Entries provided START

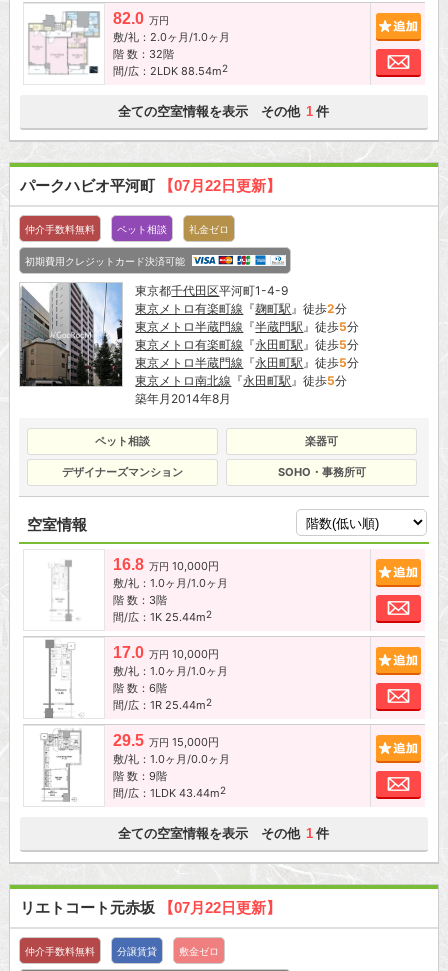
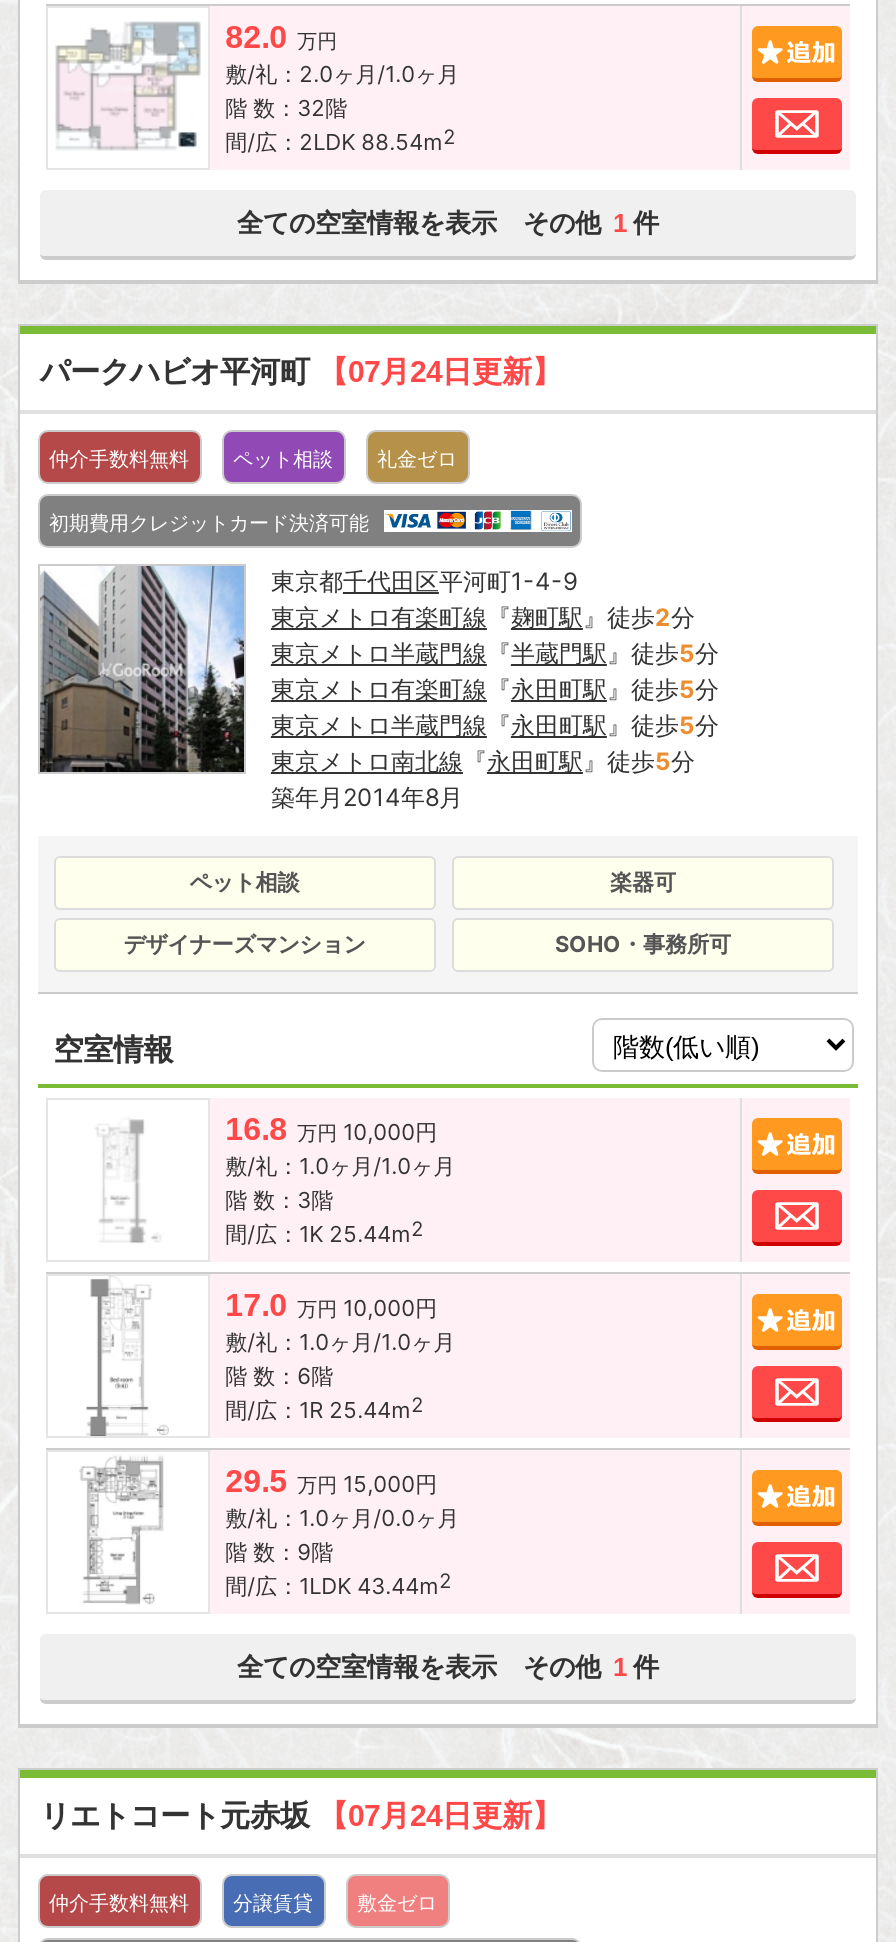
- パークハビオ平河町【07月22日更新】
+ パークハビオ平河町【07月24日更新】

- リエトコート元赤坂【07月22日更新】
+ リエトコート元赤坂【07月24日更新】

Entries provided END
Entries provided START

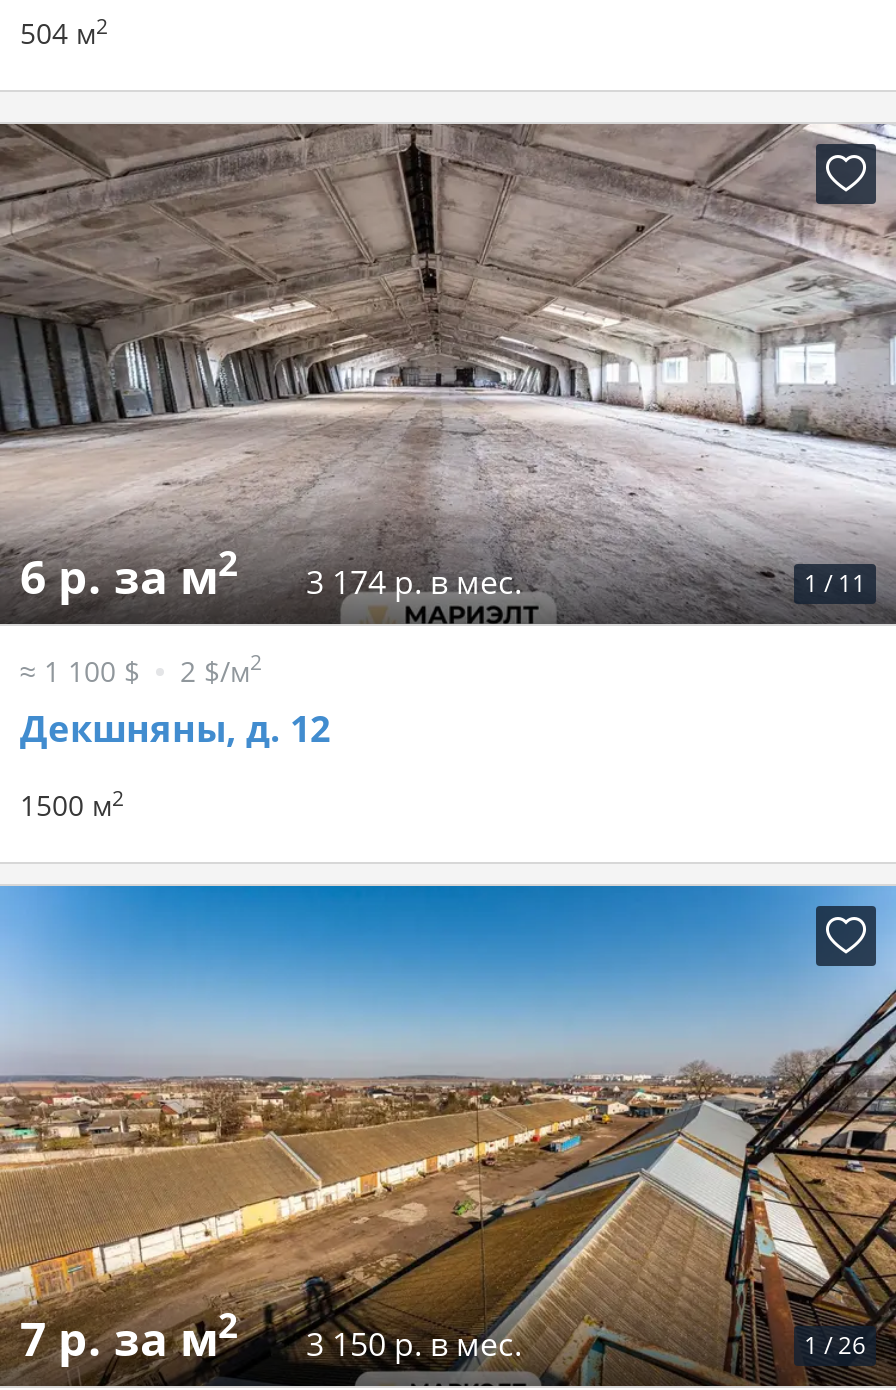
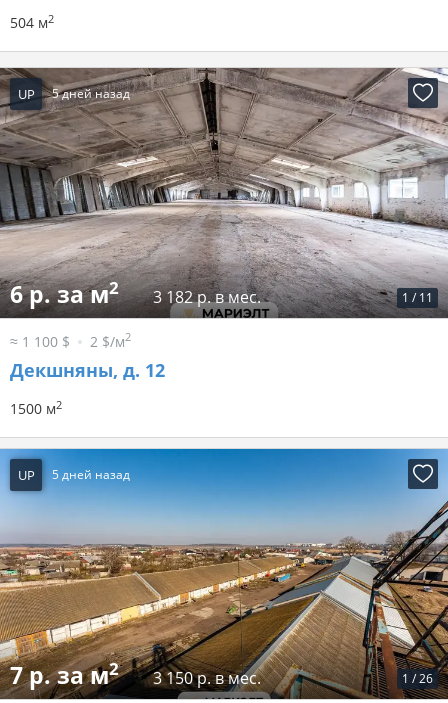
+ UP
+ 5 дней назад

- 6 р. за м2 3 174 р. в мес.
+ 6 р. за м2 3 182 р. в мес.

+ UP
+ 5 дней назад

Entries provided END

Find the word "パークハビオ平河町" in the entries above, then copy each line that holds it.

- パークハビオ平河町【07月22日更新】
+ パークハビオ平河町【07月24日更新】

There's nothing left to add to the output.